VOTE FOR THE THREE ICAHN NOMINEES!
HKL & Co., LLC
Peter Harkins / Jordan Kovler
(212) 468-5390 / (212) 468-5384
[email protected] / [email protected]
CARL C. ICAHN
16690 Collins Avenue, Suite PH-1
Sunny Isles Beach, FL 33160
May 19, 2023
Dear Fellow Illumina Shareholders:
We’d like to call your attention to a few interesting points raised by Illumina’s letter published yesterday:
- Illumina’s letter is the first time we have noticed that the incumbent board has publicly acknowledged its underperformance. We would like to be the first to tell the incumbent board of directors: “Welcome to reality!” Why and how did they not recognize and attempt to address this underperformance earlier when it was so obvious to the outside world?

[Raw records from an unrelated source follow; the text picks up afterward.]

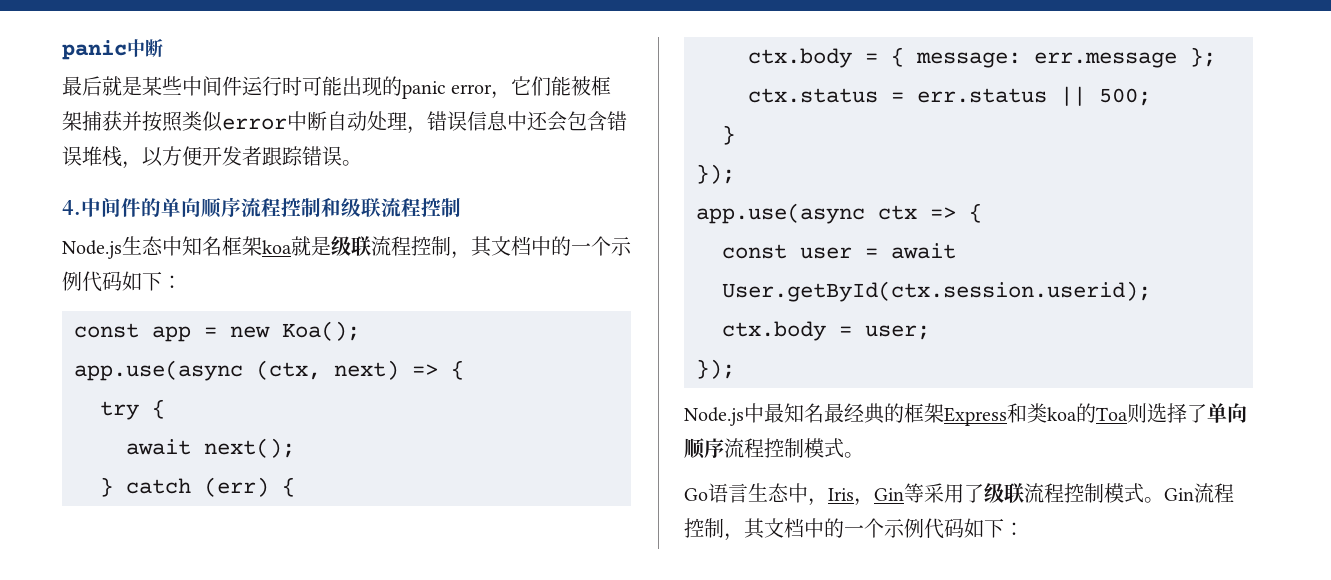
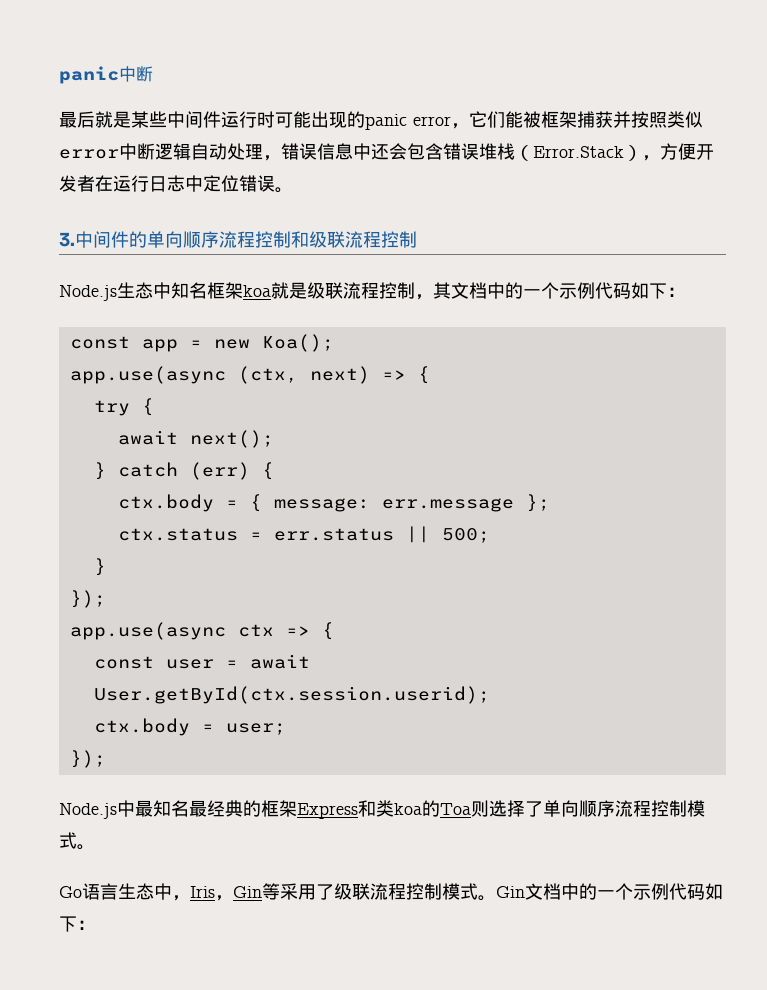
(327, 121) none -> [155,143,191,160] 逻辑
[122,146,303,169] ，以方便开发者跟踪 -> [515,143,714,161] [59,175,239,192] （Error.Stack），方便开发者在运行日志中定位
[62,200,81,215] 4. -> [59,232,75,247] 3.
[1194,483,1234,503] [684,518,765,541] 流程控制，其 -> (525, 892) none

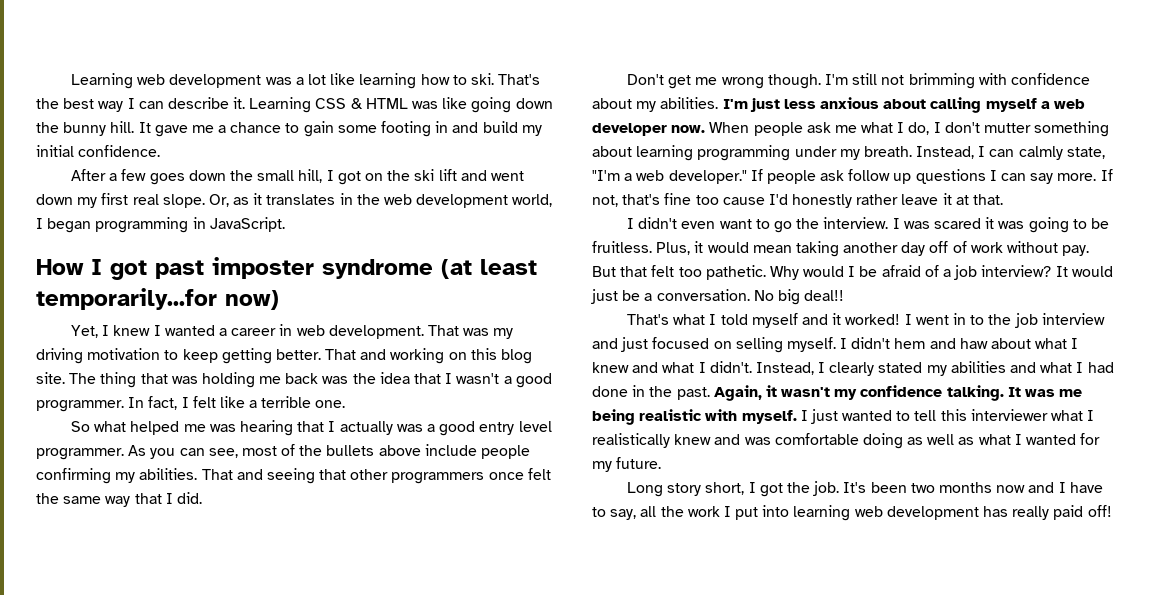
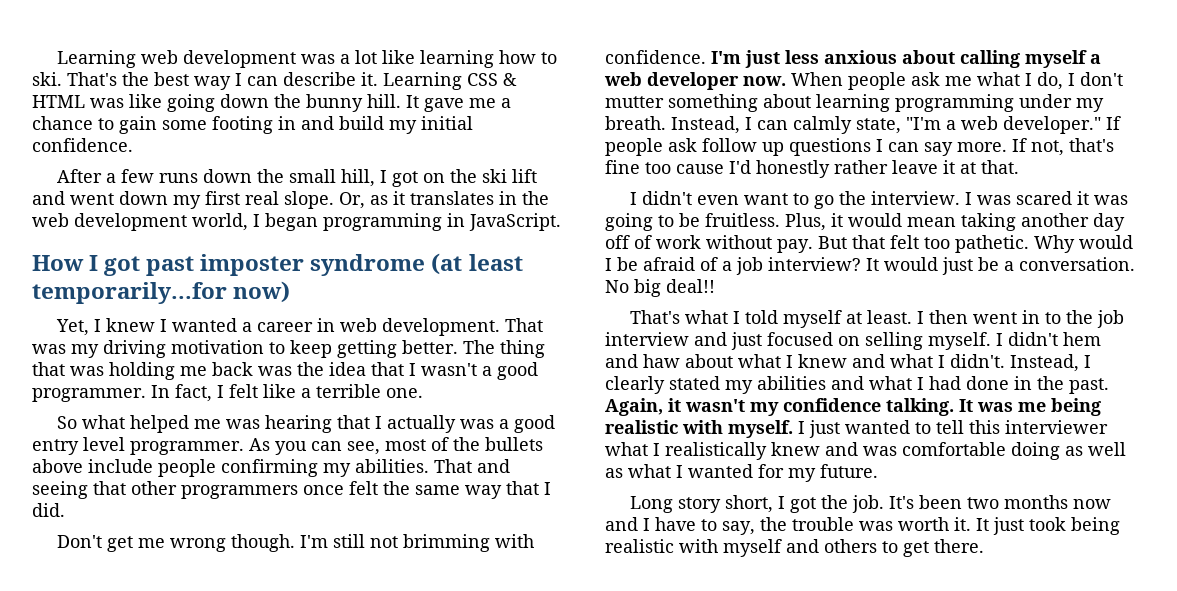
[149,173,185,185] goes -> [159,173,199,183] runs
[325,348,533,364] [36,372,65,384] That and working on this blog site. -> (458, 347) none
[1010,73,1090,85] [592,97,719,112] confidence about my abilities. -> [605,50,706,64] confidence.
[802,313,912,325] and it worked! I -> [846,310,969,324] at least. I then
[640,505,1112,521] all the work I put into learning web development has really paid off! -> [760,517,1120,535] [605,539,984,557] the trouble was worth it. It just took being realistic with myself and others to get there.

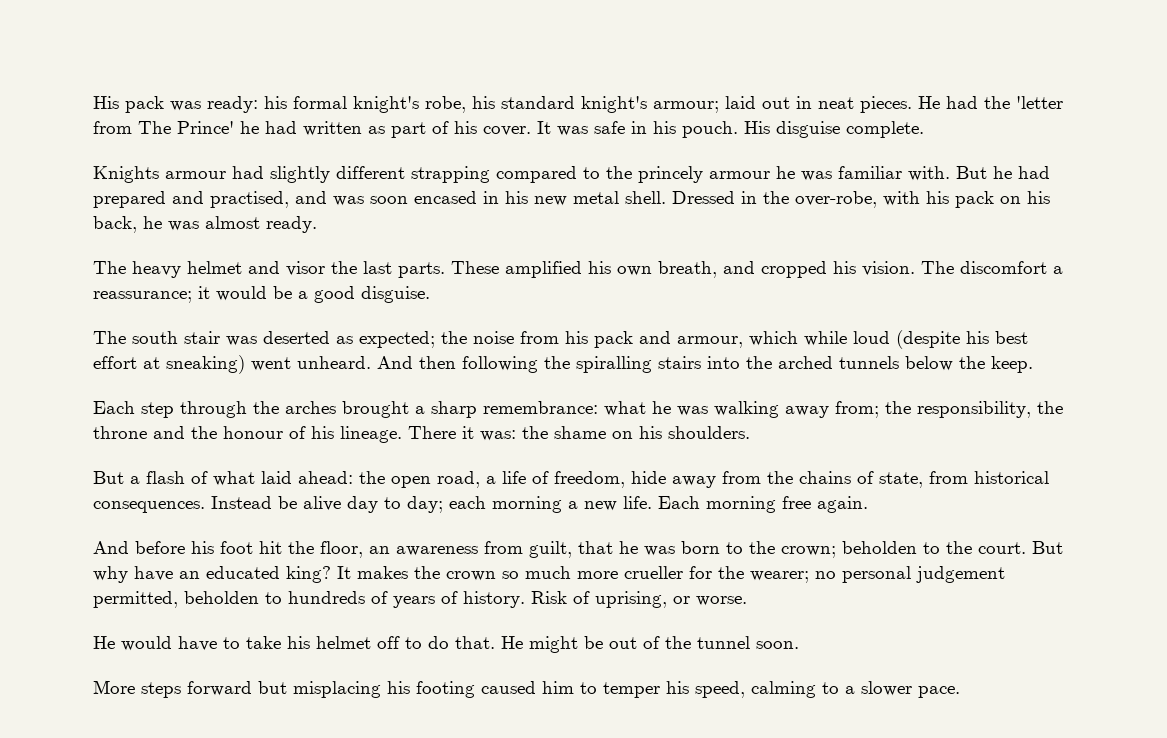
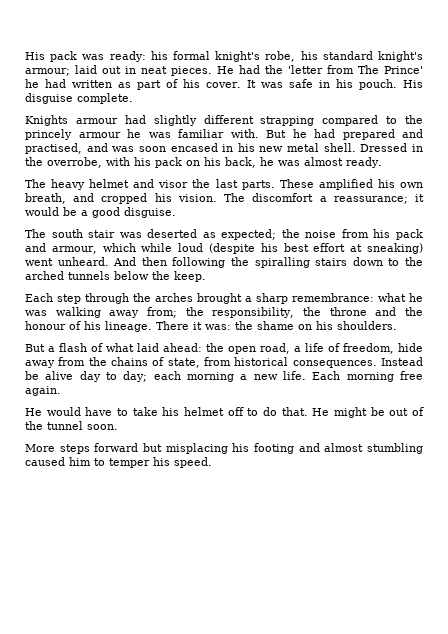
[795,191,877,208] over-robe, -> [47,157,102,168] overrobe,
[707,356,740,369] into -> [352,257,400,266] down to
[93,541,1063,558] [93,566,1005,583] [93,591,747,608] // And before his foot hit the floor, an awareness from guilt, that he was born to the crown; beholden to the court. But why have an educated king? It makes the crown so much more crueller for the wearer; no personal judgement permitted, beholden to hundreds of years of history. Risk of uprising, or worse. -> (61, 391) none
(475, 689) none -> [298,443,424,454] and almost stumbling
[695,681,960,698] speed, calming to a slower pace. -> [174,457,212,468] speed.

- Illumina’s letter is penned by incumbent Chairman John Thompson and begins with the phrase, “As Independent Chair of the Board of Illumina…” We wonder how Chairman John Thompson and CEO Francis deSouza can continue with straight faces to minimize their extensive relationship. We find this difficult to accept when CEO Francis deSouza publicly stated in November 2021: “I’ve known John over the last 15 years, as sometimes a boss, many many times a mentor and ALWAYS A FRIEND” (video). We also remind shareholders that, despite Illumina’s stock declining 62%, resulting in $50 billion of value destruction, the incumbent board of directors saw fit to reward CEO Francis deSouza with an 87% increase in compensation to $27 million in 2022 (as reflected in Illumina’s definitive proxy statement for 2022). While John Thompson may technically qualify under stock exchange rules as an independent Chairman of the Board, is he truly independent enough to hold CEO Francis deSouza accountable?
- Illumina also states that Goldman Sachs acted as the exclusive financial advisor to Illumina on the GRAIL acquisition and that Goldman provided a fairness opinion to Illumina’s board of directors. We question why Illumina has now decided to disclose that it obtained a fairness opinion when this fairness opinion was not disclosed by Illumina in the Form S-4 registration statement that it filed relating to the GRAIL acquisition. Specifically, we invite all stockholders to review the Consent Solicitation Statement of GRAIL, Inc. and Prospectus of Illumina, Inc. filed with the SEC relating to the GRAIL transaction (link).
- We also question why Illumina selected Goldman to act as its exclusive financial advisor and to render a fairness opinion, given that Goldman was engaged by GRAIL to act as one of the lead underwriters in connection with GRAIL’s initial public offering. We believe that Illumina’s engagement of Goldman to render a fairness opinion, despite Goldman having acted as a lead underwriter on GRAIL’s aborted initial public offering, is additional evidence that Illumina’s board has not prioritized good corporate governance practices. To be certain, there were plenty of other investment banks to choose from.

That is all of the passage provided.